L'article R. 223-20 de ce code précise : « les associés sont convoqués, quinze jours au moins avant la réunion de l'assemblée, par lettre recommandée. Celle-ci indique l'ordre du jour. »
L'article 11 des statuts de la société GMEA stipule que les parts sociales « ne peuvent être transmises à des tiers autres que les [associés, conjoints ascendants et descendants d'un associé] qu'avec le consentement de la majorité des associés représentant au moins la moitié des parts sociales. Ce consentement est sollicité dans les conditions prévues par la loi. »
Seuls les associés dont le consentement est requis pour la cession et la société peuvent invoquer l'inobservation des dispositions de l'article L. 223-14 du code de commerce (Com., 20 mai 2014, n°13-16.187).
Ici, il appartenait à [K] [C], en tant que gérant de la société GMEA, et à lui seul de convoquer l'assemblée générale litigieuse.
Comme cédant, il devait recueillir l'agrément de ses co-associés à la cession envisagée à un tiers étranger à la société.
A supposer que l'assemblée générale n'ait pas été tenue, les consorts [C], en tant qu'ils exercent l'action successorale, ne peuvent être admis à se prévaloir de la carence de leur auteur dans l'accomplissement de ces formalités. Le jugement sera confirmé en ce qu'il a rejeté leurs prétentions.
A titre personnel, n'étant pas associés à l'époque des actes litigieux, ils sont irrecevables à poursuivre l'annulation de l'assemblée pour méconnaissance des prescriptions impératives de l'article L. 223-14 précité reprises à l'article 11 des statuts.
Le jugement sera partiellement infirmé en ce qu'il a tenu leur action recevable, alors qu'elle est irrecevable en tant qu'ils agissent en leur nom propre.
Sur la nullité de la cession des parts sociales fondée sur le vice du consentement
Sur la fin de non-recevoir tirée du défaut de qualité à agir
M. [M] considère que ses contradicteurs sont dépourvus de qualité à solliciter la nullité de la cession de parts, qui est relative, en raison des vices l'entachant. Il estime que les conditions posées par l'article 414-2 du code civil ne sont pas réunies.
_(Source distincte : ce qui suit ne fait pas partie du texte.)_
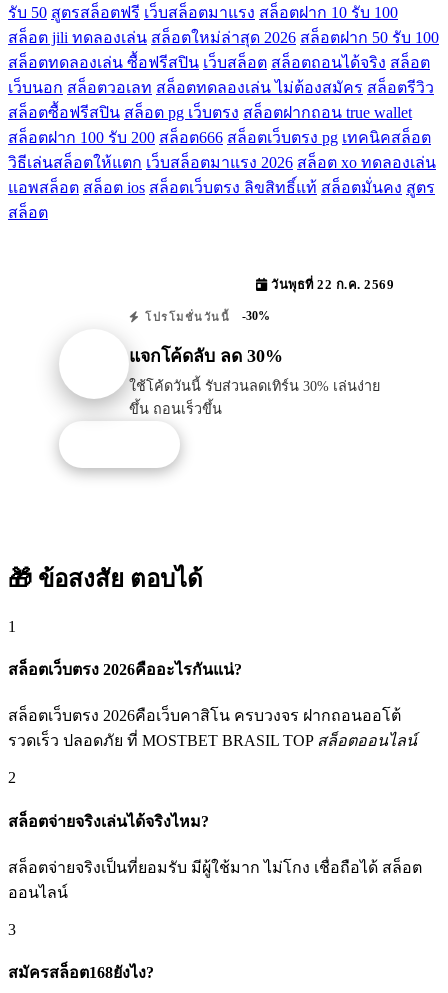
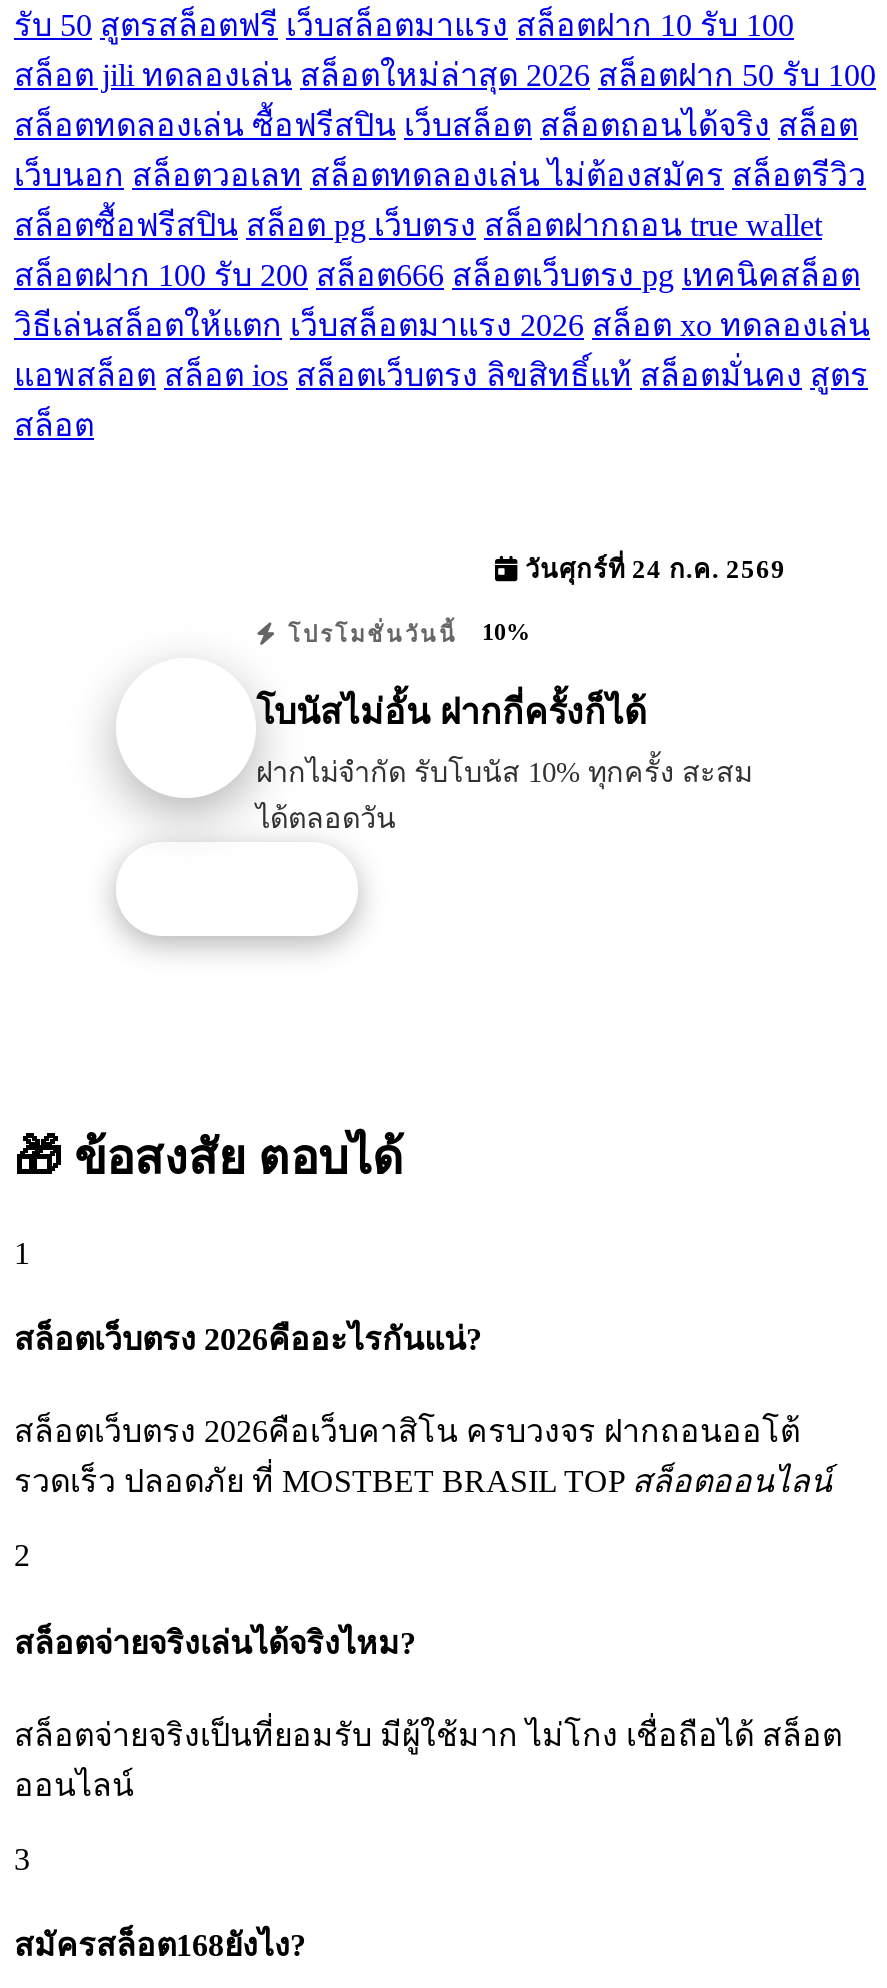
- วันพุธที่ 22 ก.ค. 2569
+ วันศุกร์ที่ 24 ก.ค. 2569

- โปรโมชั่นวันนี้ -30%
+ โปรโมชั่นวันนี้ 10%

- แจกโค้ดลับ ลด 30%
+ โบนัสไม่อั้น ฝากกี่ครั้งก็ได้

- ใช้โค้ดวันนี้ รับส่วนลดเทิร์น 30% เล่นง่าย
- ขึ้น ถอนเร็วขึ้น
+ ฝากไม่จำกัด รับโบนัส 10% ทุกครั้ง สะสม
+ ได้ตลอดวัน
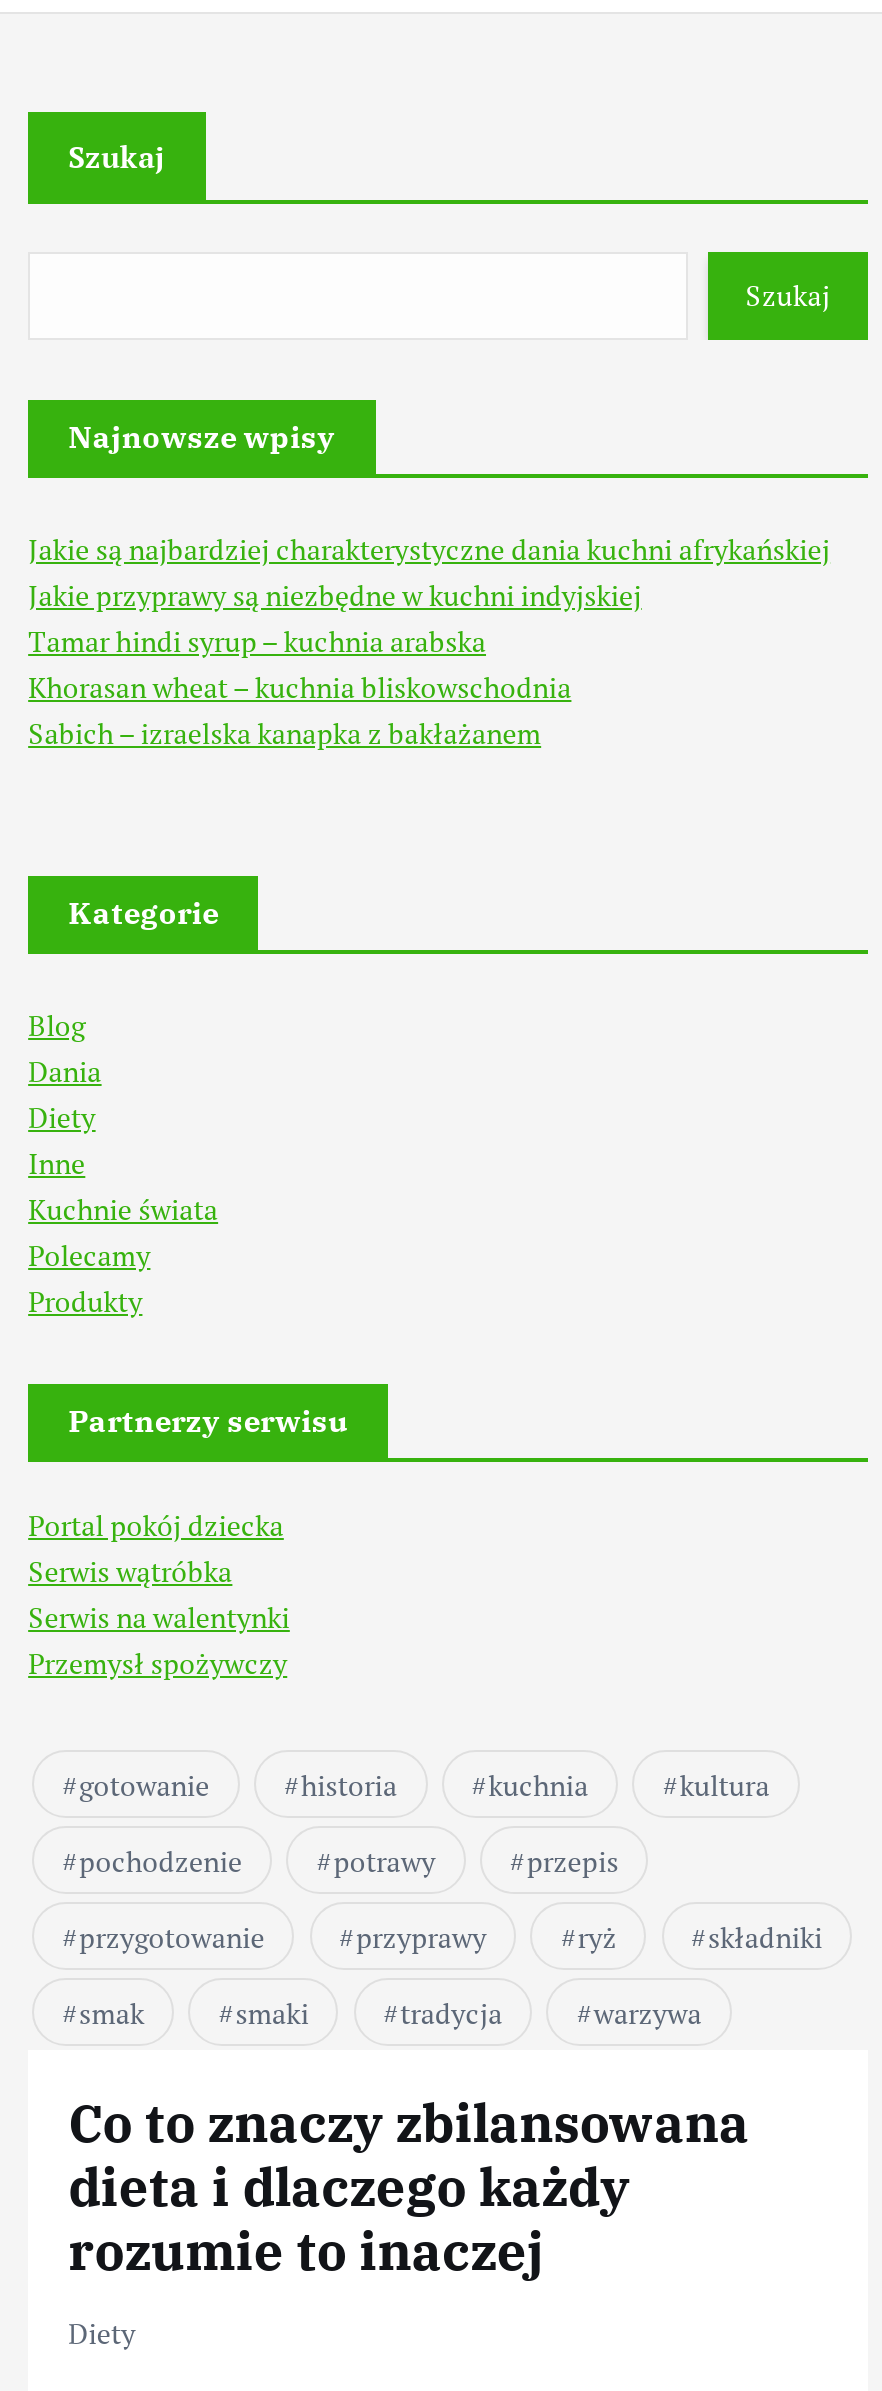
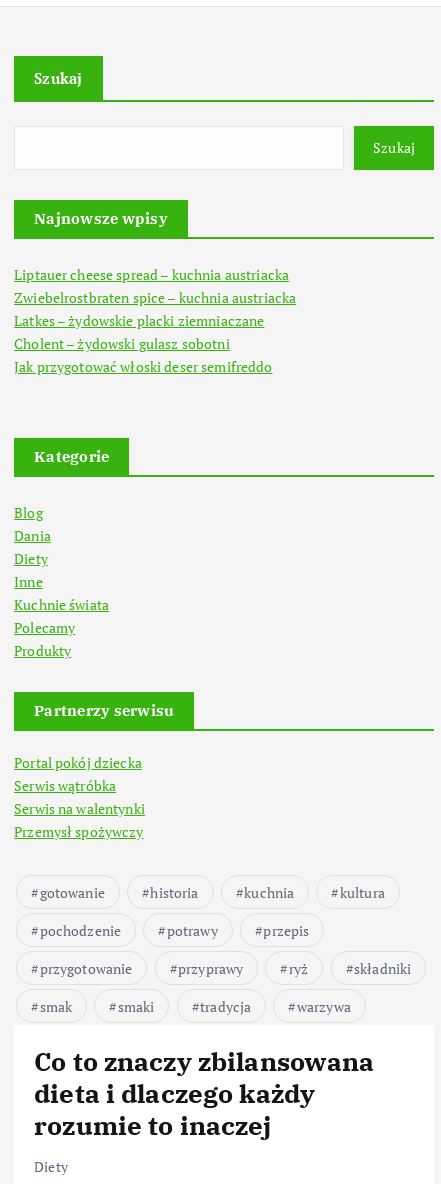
- Jakie są najbardziej charakterystyczne dania kuchni afrykańskiej
- Jakie przyprawy są niezbędne w kuchni indyjskiej
- Tamar hindi syrup – kuchnia arabska
- Khorasan wheat – kuchnia bliskowschodnia
- Sabich – izraelska kanapka z bakłażanem
+ Liptauer cheese spread – kuchnia austriacka
+ Zwiebelrostbraten spice – kuchnia austriacka
+ Latkes – żydowskie placki ziemniaczane
+ Cholent – żydowski gulasz sobotni
+ Jak przygotować włoski deser semifreddo
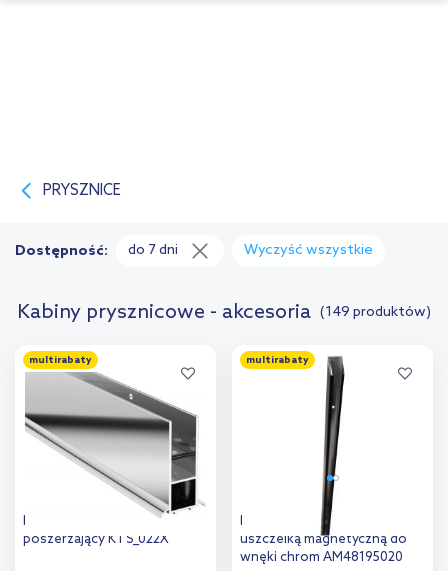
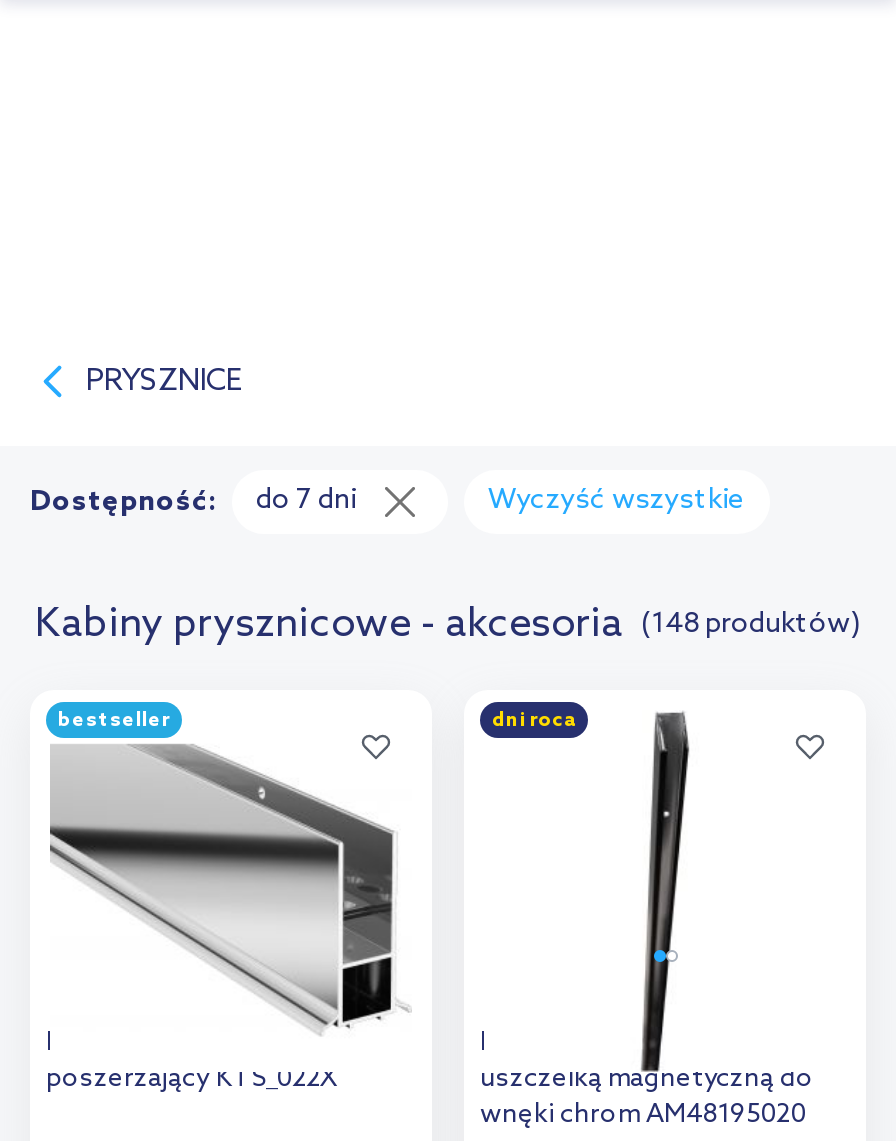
- Kabiny prysznicowe - akcesoria (149 produktów)
+ Kabiny prysznicowe - akcesoria (148 produktów)

- multirabaty
+ bestseller

- multirabaty
+ dni roca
Les consorts [C] se disent saisis des droits de leur père par l'effet de l'article 724 du code civil. Ils indiquent ne pas fonder leur action sur l'insanité d'esprit de leur père, en sorte que les limites de l'article 414-2 du code civil ne peuvent leur être opposées.
Réponse de la cour
Selon l'article 31 du code de procédure civile, l'action est ouverte à tous ceux qui ont un intérêt légitime au succès ou au rejet d'une prétention, sous réserve des cas dans lesquels la loi attribue le droit d'agir aux seules personnes qu'elle qualifie pour élever ou combattre une prétention, ou pour défendre un intérêt déterminé.
C'est à raison que les intimés font valoir leur qualité pour agir, dès lors qu'ils exercent les droits de leur auteur, qui était associé de la société.
Ils ne se fondent pas sur l'insanité d'esprit de leur auteur, de sorte que le moyen tiré de l'article 414-2 du code civil est sans portée.
Pour ces raisons, le jugement sera confirmé en ce qu'il a considéré l'action recevable.
Sur le mérite de l'action
Les consorts [C] font valoir l'affaiblissement de leur père dû à ses troubles de santé depuis des années, et qui a été frappé d'une maladie incurable dès 2015 l'ayant finalement emporté le [Date décès 1] 2021. Ils signalent le traitement médicamenteux massif administré développant de nombreux effets secondaires contenant une chimiothérapie entamée en septembre 2019, nécessitant son hospitalisation. Ils soulignent que l'acte litigieux a été conclu le jour même de l'une de ces séances de chimiothérapie, et que le 8 janvier 2020, les médecins ont constaté que son état physique était très dégradé.
Ils relèvent qu'avant la cession, [K] [C] était l'associé ayant le plus de parts et qu'il devenait ensuite, le moins doté.